Exercise description:
Every line of the data below must be output exactly, with images left out.
------------
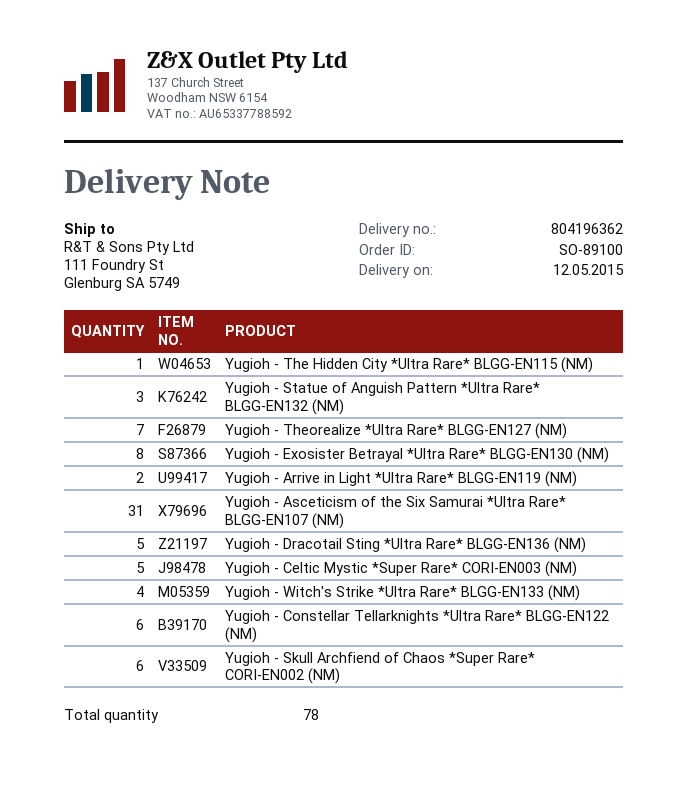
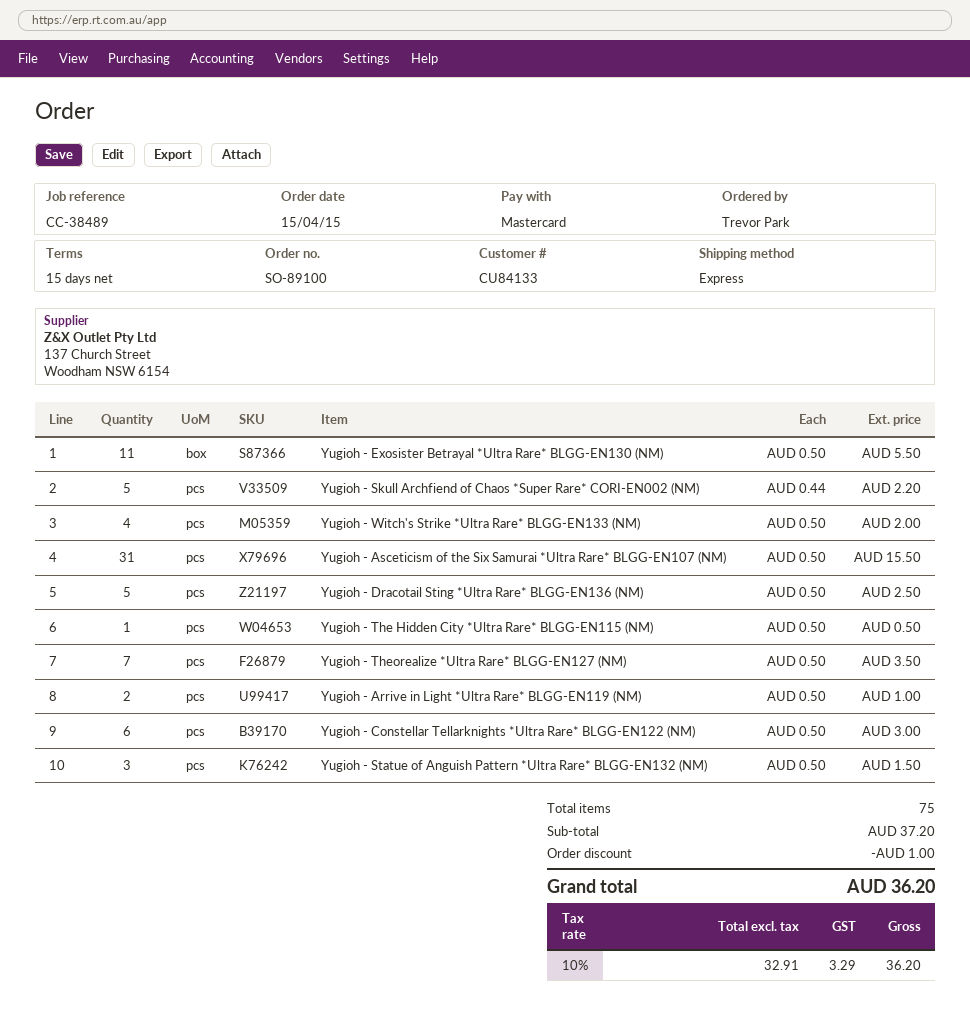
Yugioh - Exosister Betrayal *Ultra Rare* BLGG-EN130 (NM): 8 -> 11
Yugioh - Celtic Mystic *Super Rare* CORI-EN003 (NM): 5 -> none
Yugioh - Skull Archfiend of Chaos *Super Rare* CORI-EN002 (NM): 6 -> 5
total quantity: 78 -> 75

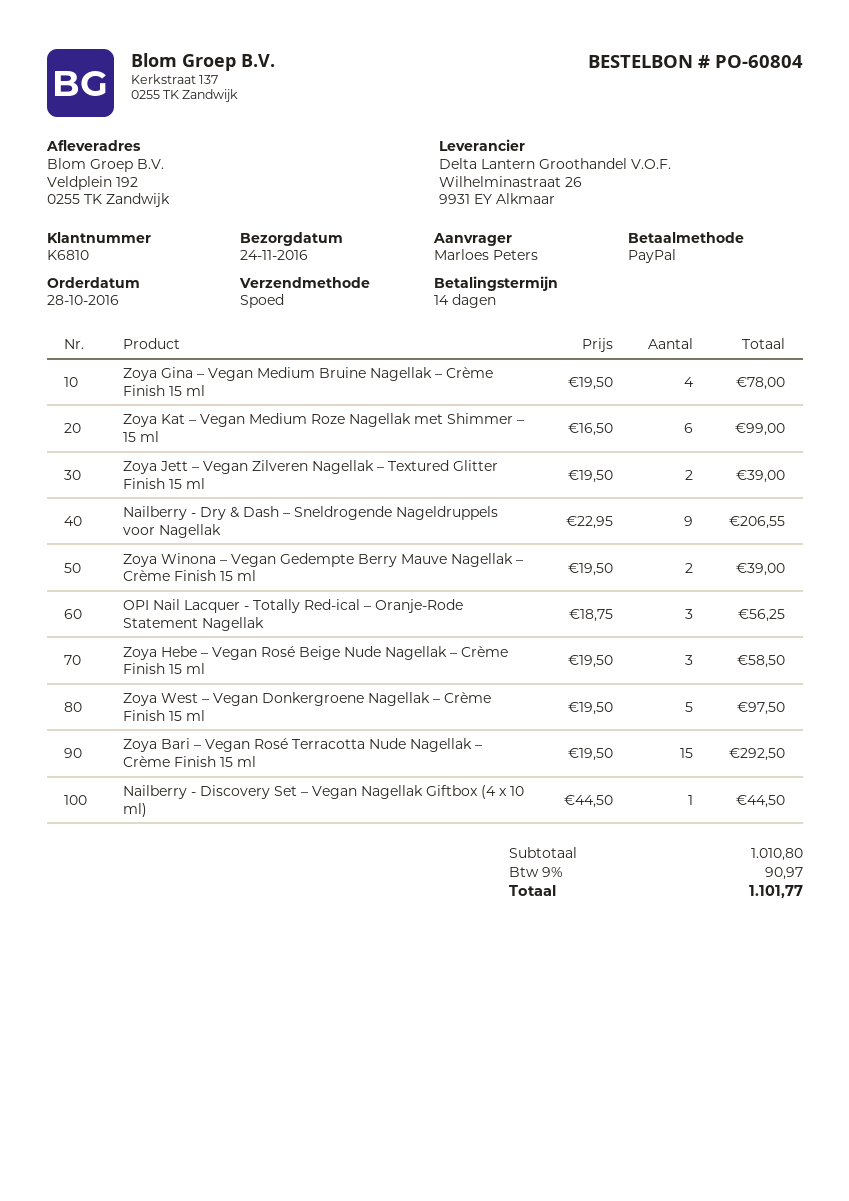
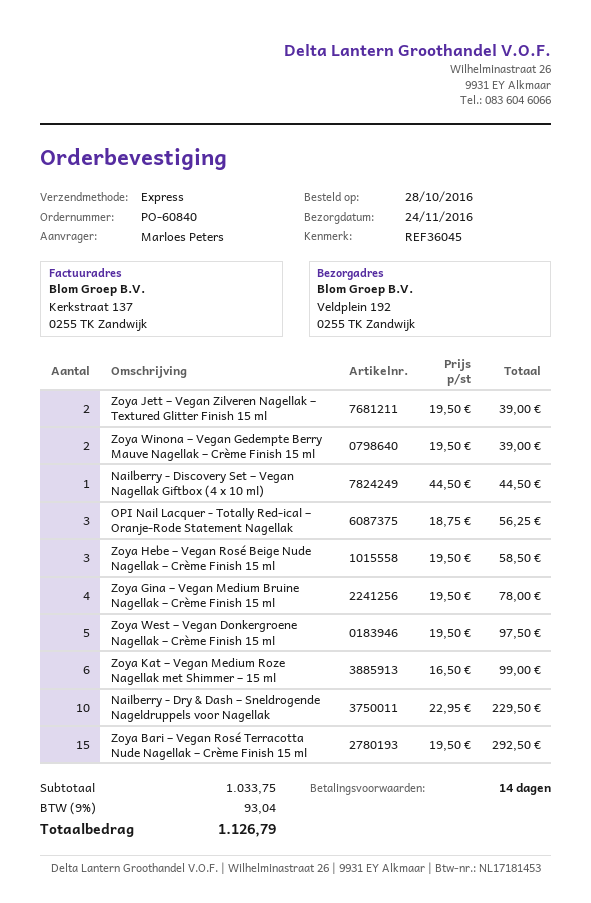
order number: PO-60804 -> PO-60840
Nailberry - Dry & Dash – Sneldrogende Nageldruppels voor Nagellak: 9 x 22.95 = 206.55 -> 10 x 22.95 = 229.50
subtotal: 1010.80 -> 1033.75
tax: 9% = 90.97 -> 9% = 93.04
total: 1101.77 -> 1126.79

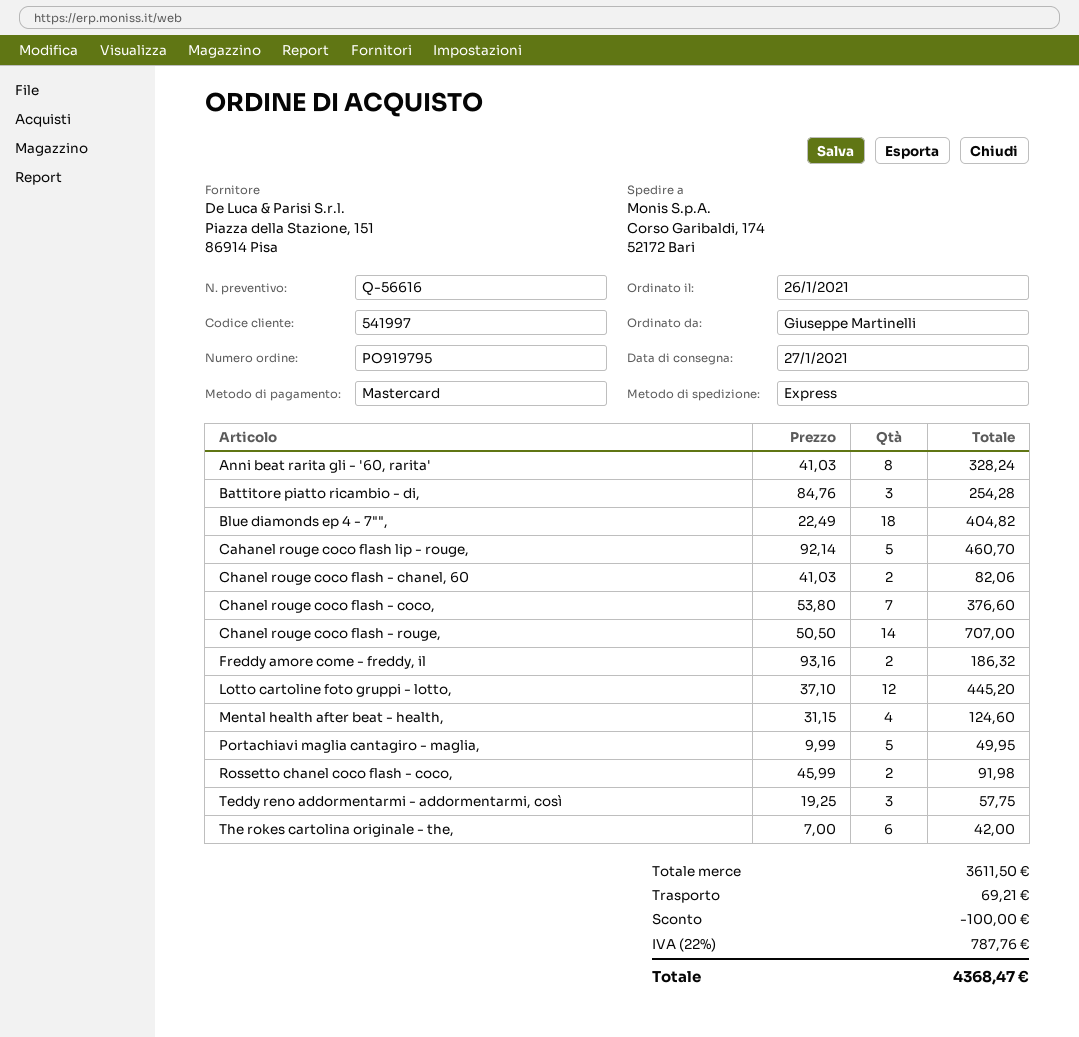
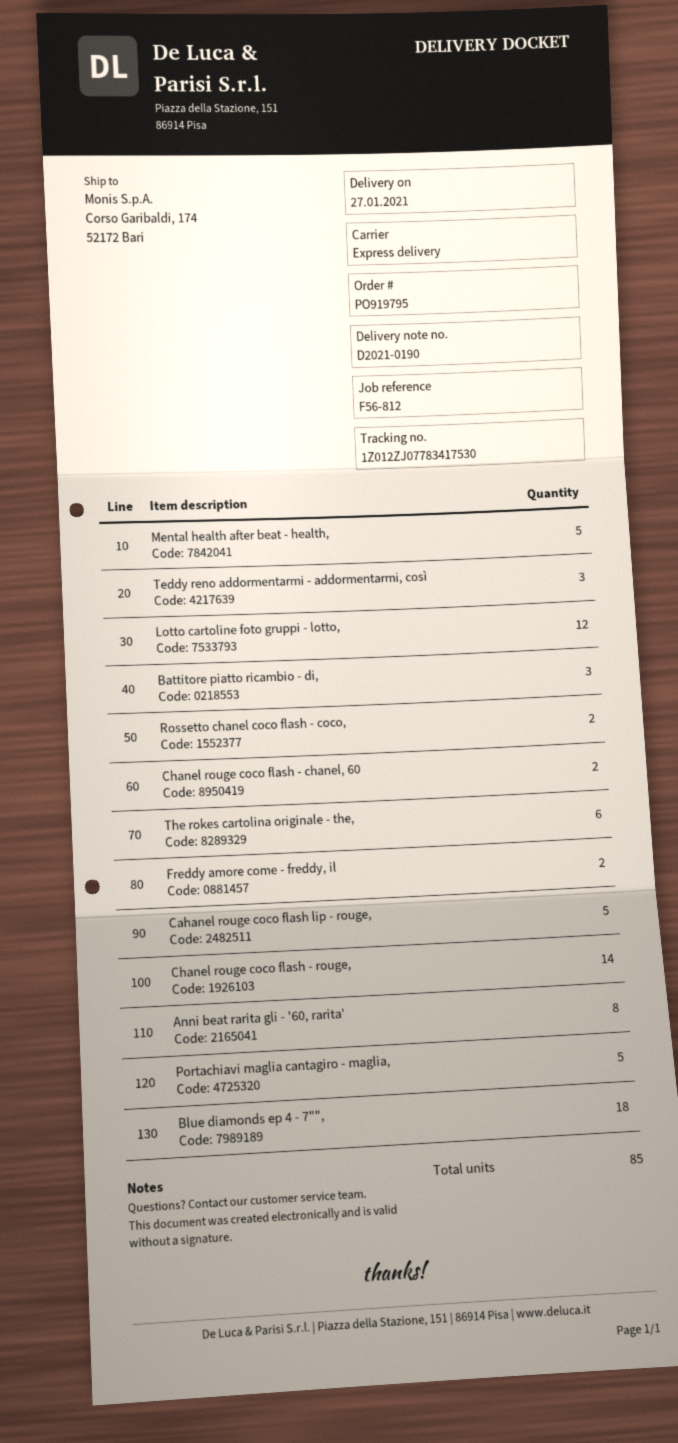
Chanel rouge coco flash - coco,: 7 -> none
Mental health after beat - health,: 4 -> 5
------------
Exercise answer:
Yugioh - Exosister Betrayal *Ultra Rare* BLGG-EN130 (NM): 8 -> 11
Yugioh - Celtic Mystic *Super Rare* CORI-EN003 (NM): 5 -> none
Yugioh - Skull Archfiend of Chaos *Super Rare* CORI-EN002 (NM): 6 -> 5
total quantity: 78 -> 75

order number: PO-60804 -> PO-60840
Nailberry - Dry & Dash – Sneldrogende Nageldruppels voor Nagellak: 9 x 22.95 = 206.55 -> 10 x 22.95 = 229.50
subtotal: 1010.80 -> 1033.75
tax: 9% = 90.97 -> 9% = 93.04
total: 1101.77 -> 1126.79

Chanel rouge coco flash - coco,: 7 -> none
Mental health after beat - health,: 4 -> 5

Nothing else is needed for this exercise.